JD: I wanted to write a variation of the brilliant guitar theme of Doc Watson’s Deep River Blues so that led to this idea. Sometimes I pull this song out when I have a coughing fit on stage and encourage the audience to ‘cough along’ – you’d be surprised how many people appreciate doing that!


10. Marchin’ With Martin Luther King Jr.

DL: What inspired you to write this one?

JD: This is part of a duo of songs, the other being Coretta – for his wife. Both these people had a strong influence on my youthful non-violent activism. I think differently now – but always get inspiration from the Kings’ vision and courage.

People tend to forget about Coretta’s bravery – it is so much harder for a mother to put her children in harm’s way than for a father to do it. She was a superhuman soul. The song is also a great live vehicle for blues harp playing.


DL: Anything else you’d like to talk about?

JD: One of the strongest song lyrics (and also songs) I have written in the past five years, is The Green-eyed Boy Of The Rain.

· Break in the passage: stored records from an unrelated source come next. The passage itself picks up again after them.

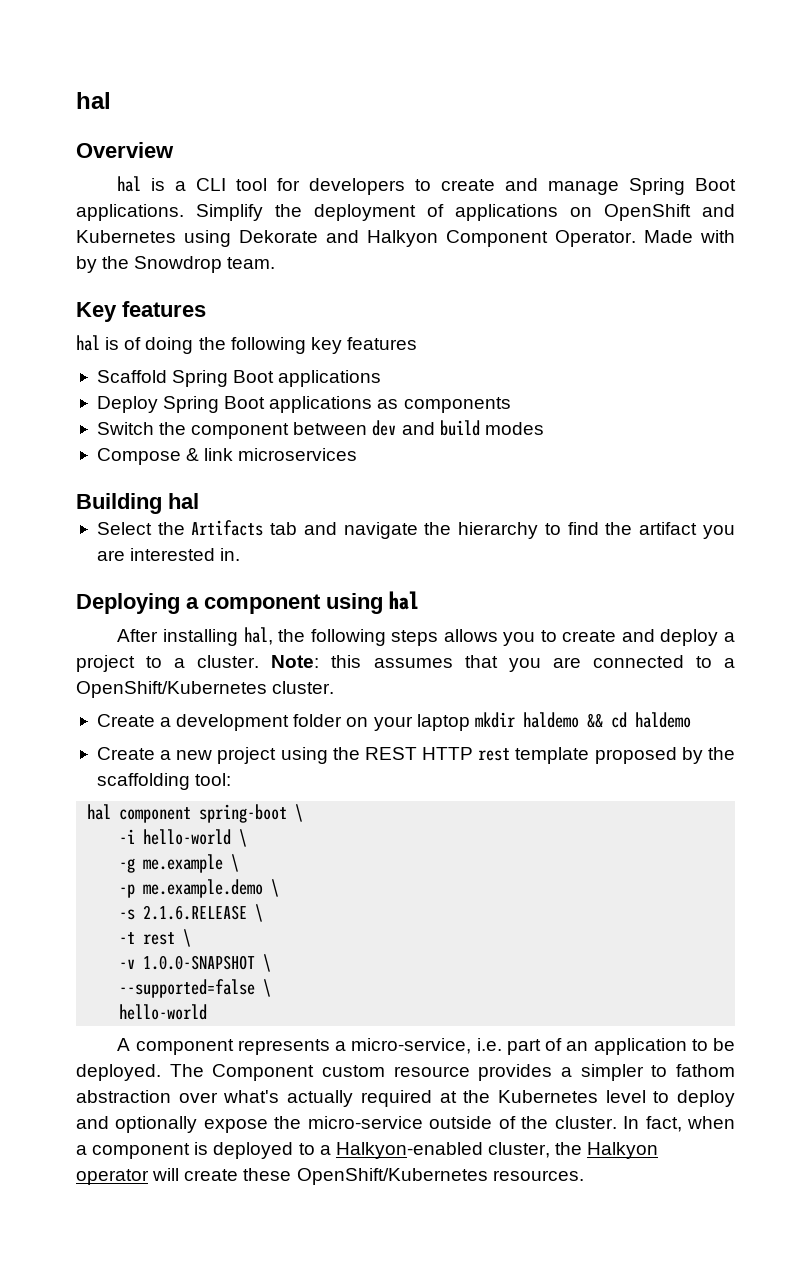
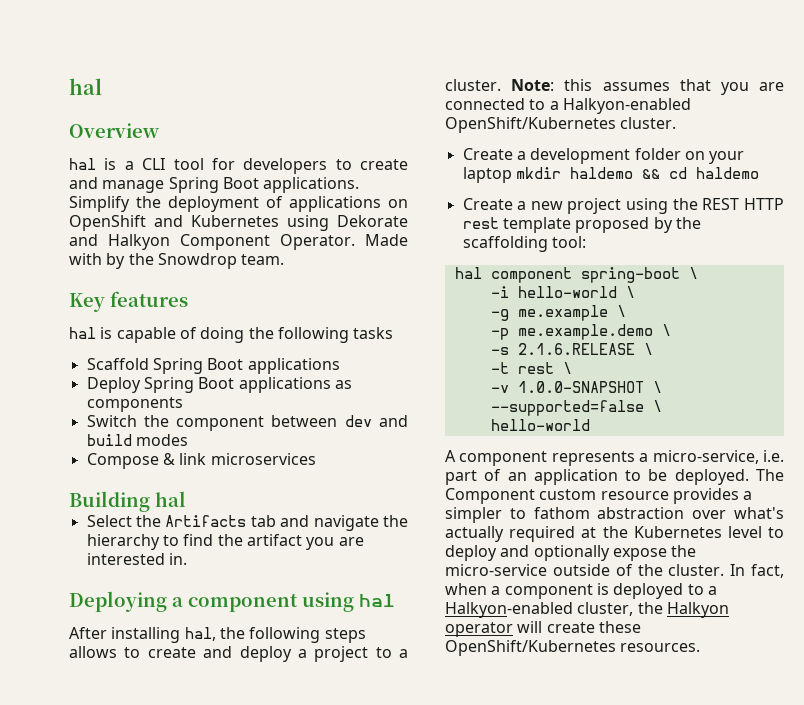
(120, 343) none -> [116,327,176,343] capable
[310,337,417,354] key features -> [353,327,394,339] tasks
[503,632,536,646] you -> (117, 652) none
(735, 663) none -> [562,98,691,114] Halkyon-enabled

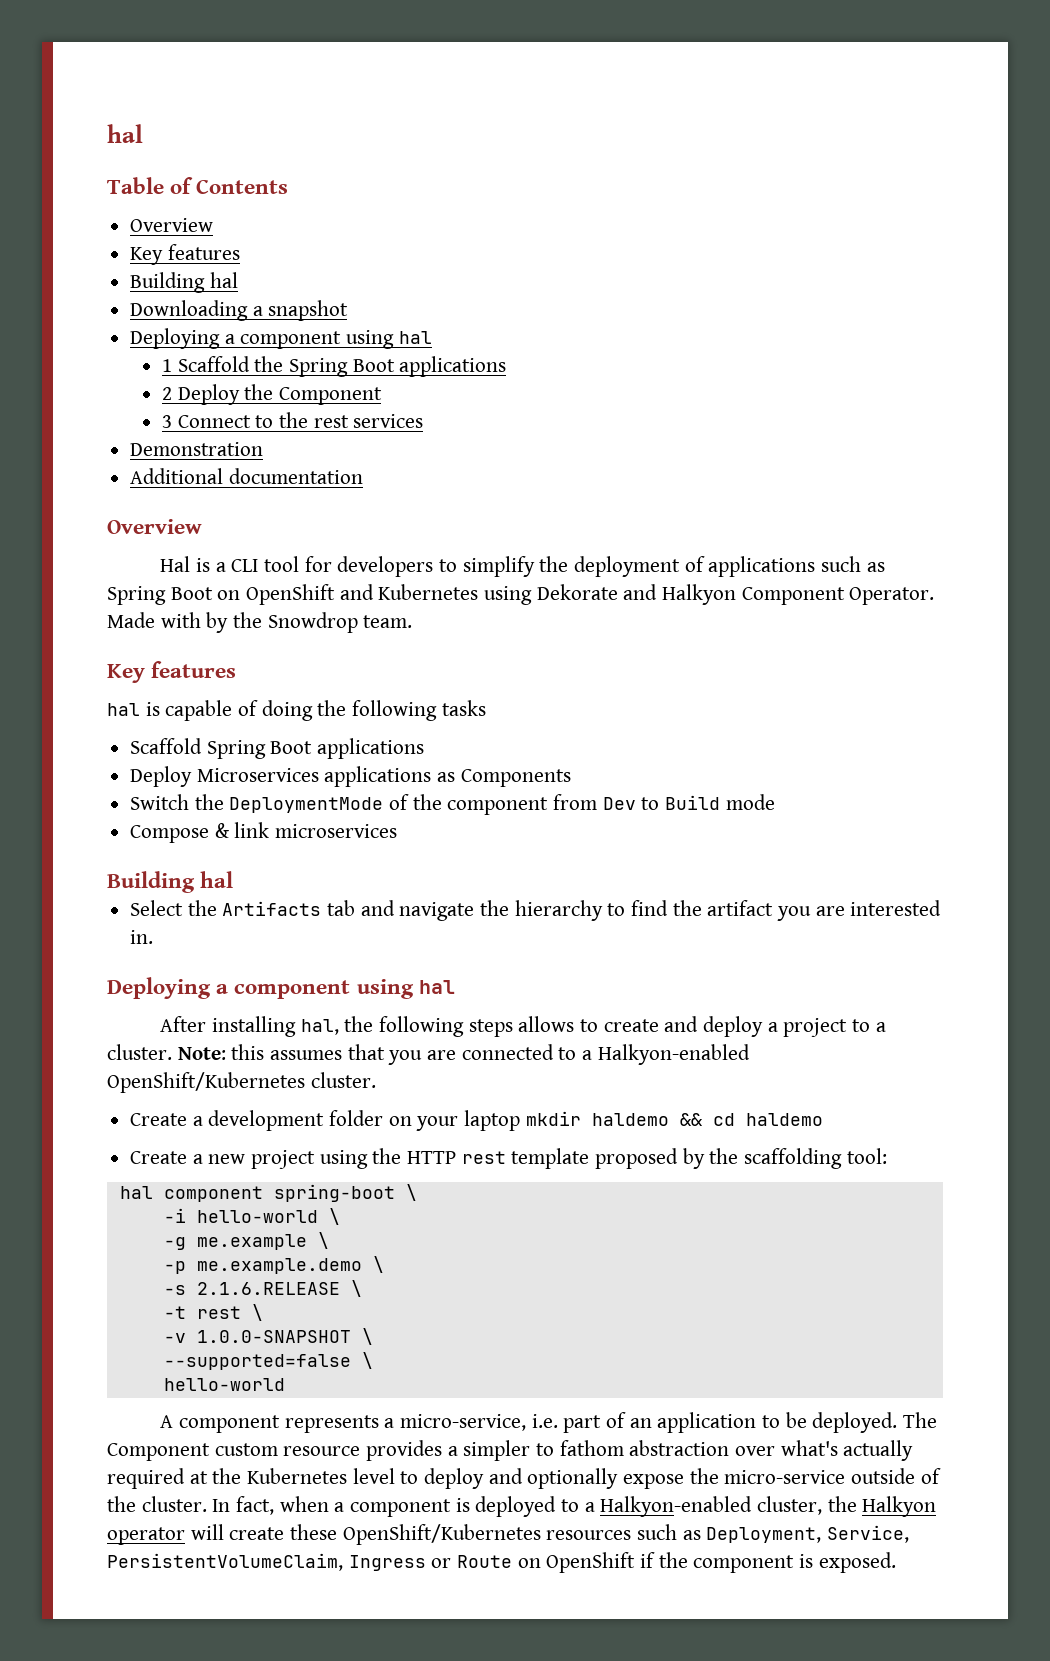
[69,78,102,95] [69,123,160,138] [69,158,96,170] hal // Overview // hal -> [107,124,143,143] [107,177,289,194] [130,218,214,232] [130,244,240,265] [130,272,238,293] [130,300,349,321] [130,328,432,349] [161,356,507,377] [161,384,382,405] [161,412,424,428] [130,442,264,456] [130,468,363,484] [107,519,202,534] [160,556,191,572] hal // Table of Contents // Overview // Key features // Building hal // Downloading a snapshot // Deploying a component using hal // 1 Scaffold the Spring Boot applications // 2 Deploy the Component // 3 Connect to the rest services // Demonstration // Additional documentation // Overview // Hal
[360,159,408,170] [69,177,360,193] [69,196,381,212] create and manage Spring Boot applications. Simplify the deployment of applications -> [462,556,885,577] [107,586,213,605] simplify the deployment of applications such as Spring Boot
[143,377,235,393] Spring Boot -> [196,768,319,782] Microservices
[86,397,183,412] components -> [460,769,571,787] Components
[176,415,409,431] [86,434,188,446] component between dev and build modes -> [229,794,775,815] DeploymentMode of the component from Dev to Build mode
[702,198,740,210] REST -> (402, 1156) none
[620,643,701,652] resources. -> [546,1524,910,1543] [107,1552,896,1573] resources such as Deployment, Service, PersistentVolumeClaim, Ingress or Route on OpenShift if the component is exposed.

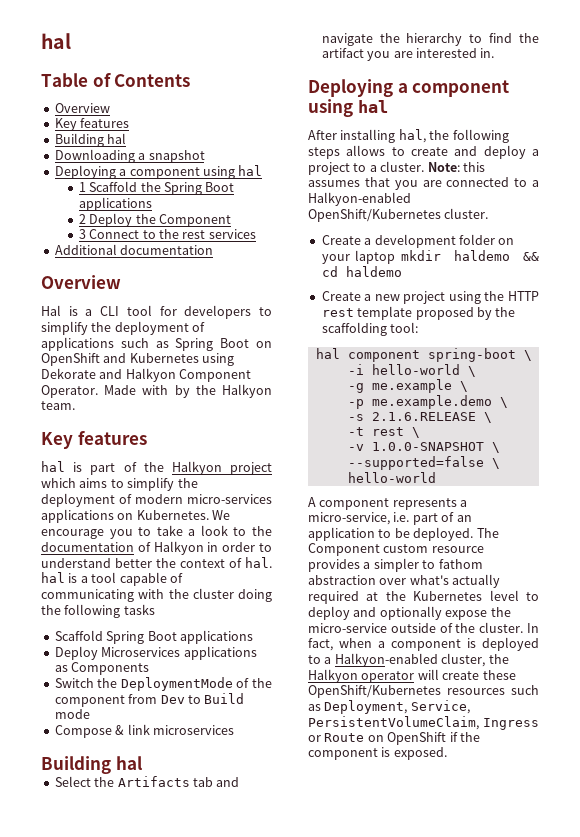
[130,442,264,456] // Demonstration -> (256, 234) none
[267,612,358,633] Snowdrop -> [221,384,272,398] Halkyon
[165,700,259,721] capable of -> [90,461,272,475] [41,477,198,491] [41,493,272,507] [41,509,231,523] [41,525,273,539] [41,541,272,555] [41,557,272,568] [41,572,183,586] [41,588,234,602] part of the Halkyon project which aims to simplify the deployment of modern micro-services applications on Kubernetes. We encourage you to take a look to the documentation of Halkyon in order to understand better the context of hal. hal is a tool capable of communicating with the cluster

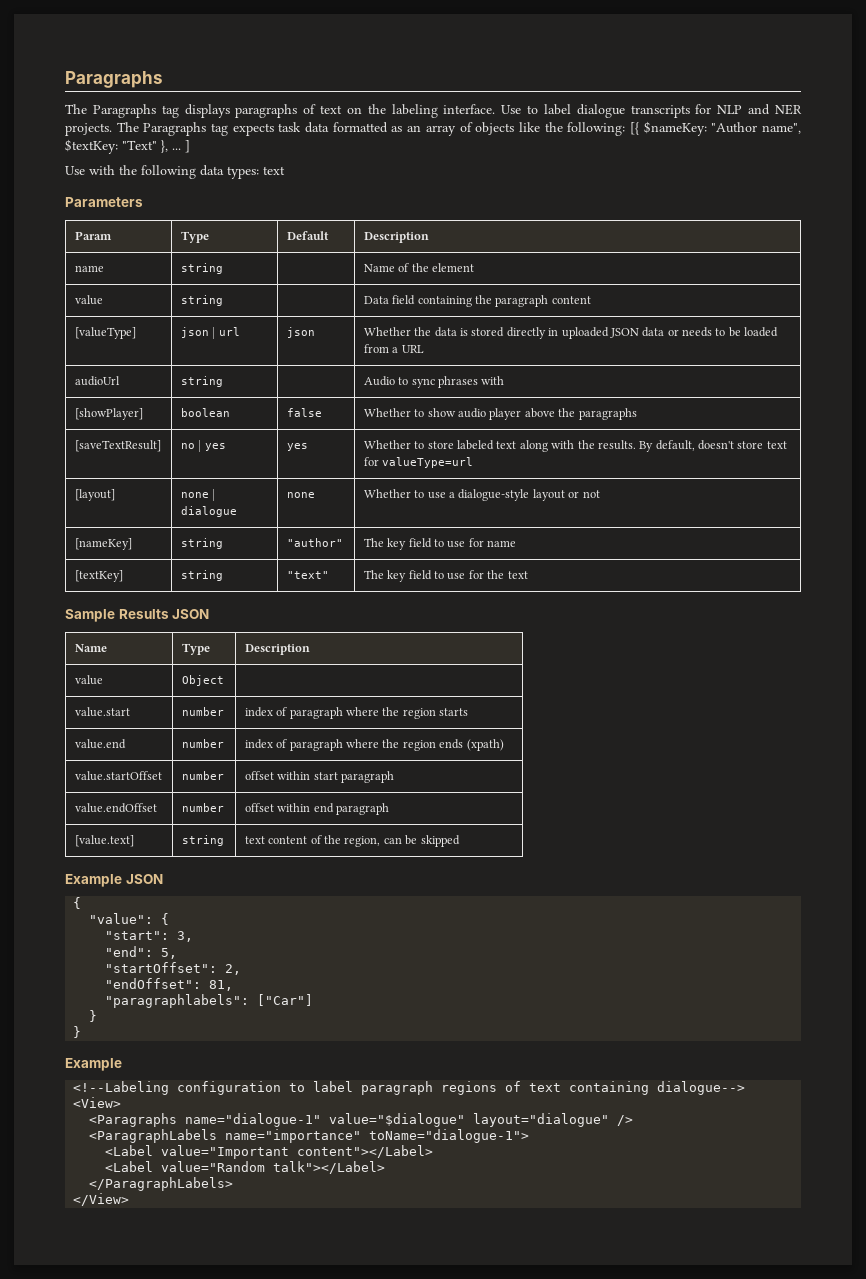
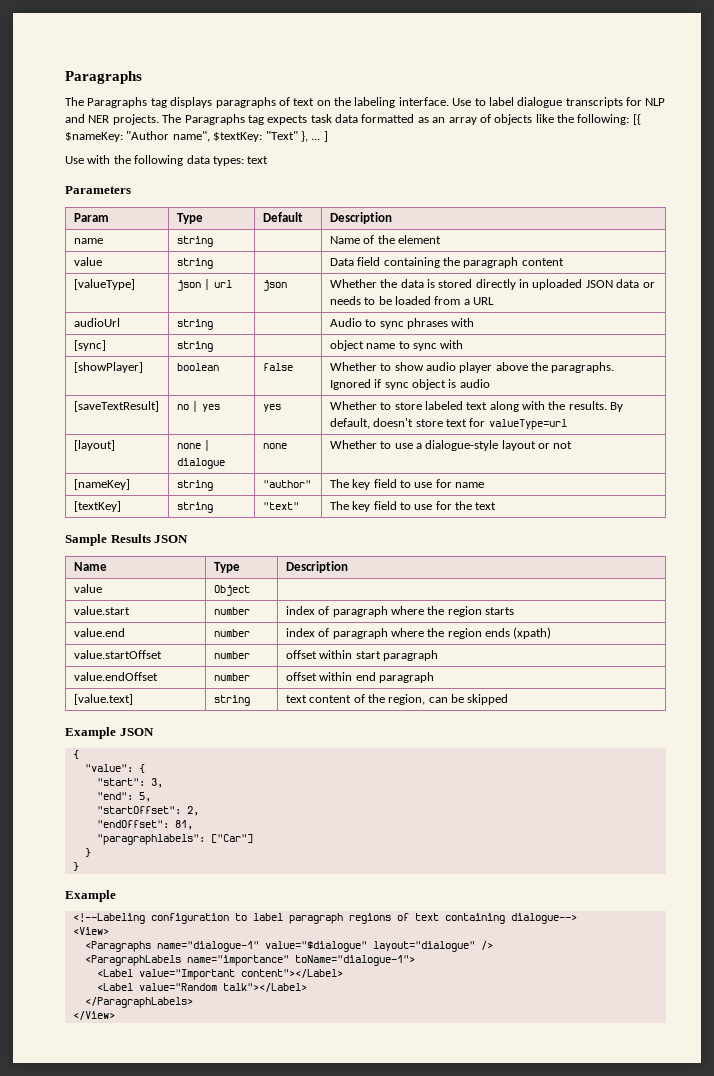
(505, 380) none -> [73,340,106,351] [176,341,213,352] [329,340,464,351] // [sync] | string | | object name to sync with
[578,408,637,420] paragraphs -> [551,362,615,373] [329,379,490,390] paragraphs. Ignored if sync object is audio

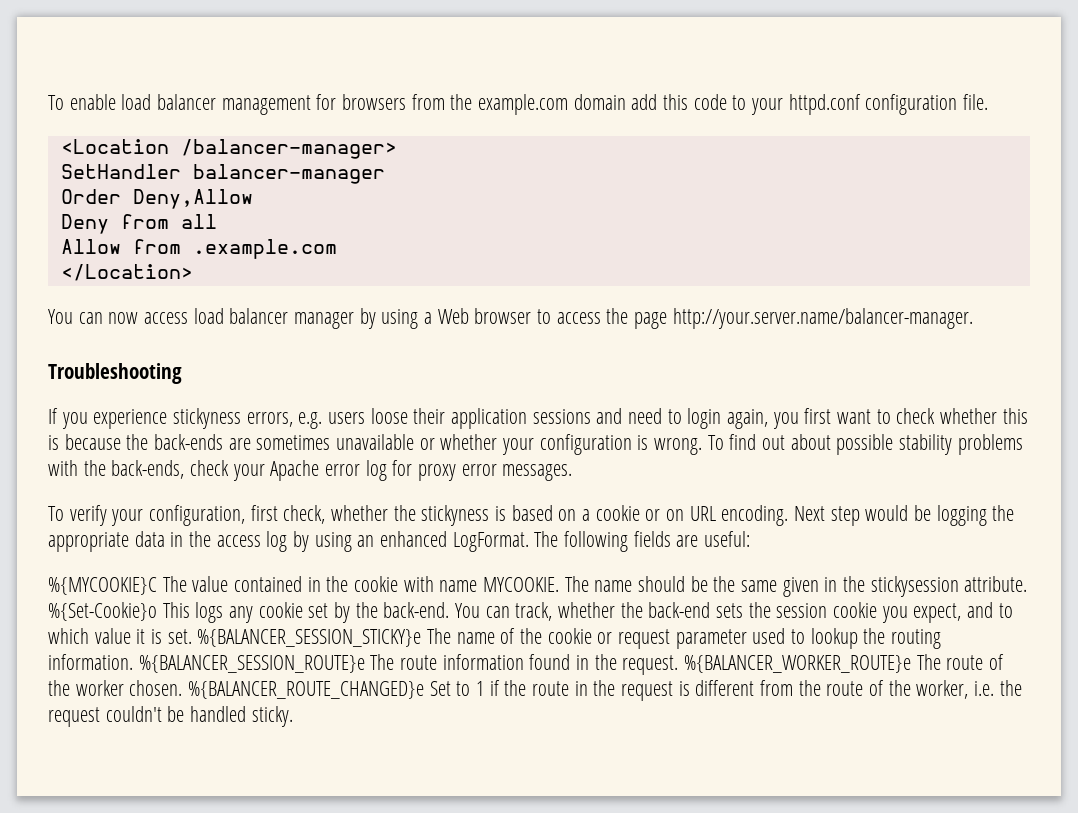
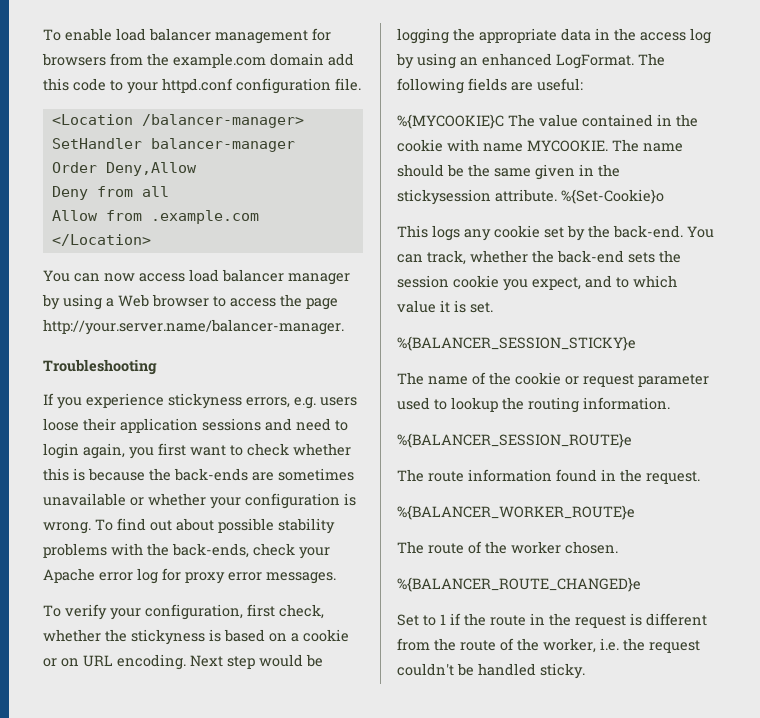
(157, 611) none -> (664, 196) //
(192, 636) none -> (493, 307) //
(422, 638) none -> (636, 343) //
(133, 662) none -> (670, 403) //
(365, 664) none -> (632, 440) //
(679, 665) none -> (700, 477) //
(912, 664) none -> (635, 512) //
(183, 688) none -> (618, 547) //
(425, 690) none -> (641, 584) //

T.S. Eliot Prize and Queen’s Medal for Poetry winner, Les Murray, published this, in 2010, and told me it was magical. He has never heard the music to it to date, but his sub-editor heard me sing it recently and told me the music brings the poem to life in a very multi-dimensional way. Here are the lyrics:


Somehow we drifted into this wet place
I just couldn’t feel any pain
he came and stole her away from me
the green-eyed boy of the rain.

I wanted to kill him to tear him apart
until nothing of him would remain
when I thought of him kissing her mouth
the green-eyed boy of the rain.

I thought I had rights to her body and soul
now I can’t even say her name
I drove her away and right into the arms of
the green-eyed boy of the rain.

Anger and sorrow become the same thing
two sides of a dark window pane
I’d give everything to see her look back from
the green-eyed boy of the rain.

My partner of 38 years, Lin van Hek, has been the single greatest influence on my work, as she is a gifted writer, painter and singer. Her inspired life, and her love, and belief in me – no matter what art form I choose to focus on – has been inestimable in my growth.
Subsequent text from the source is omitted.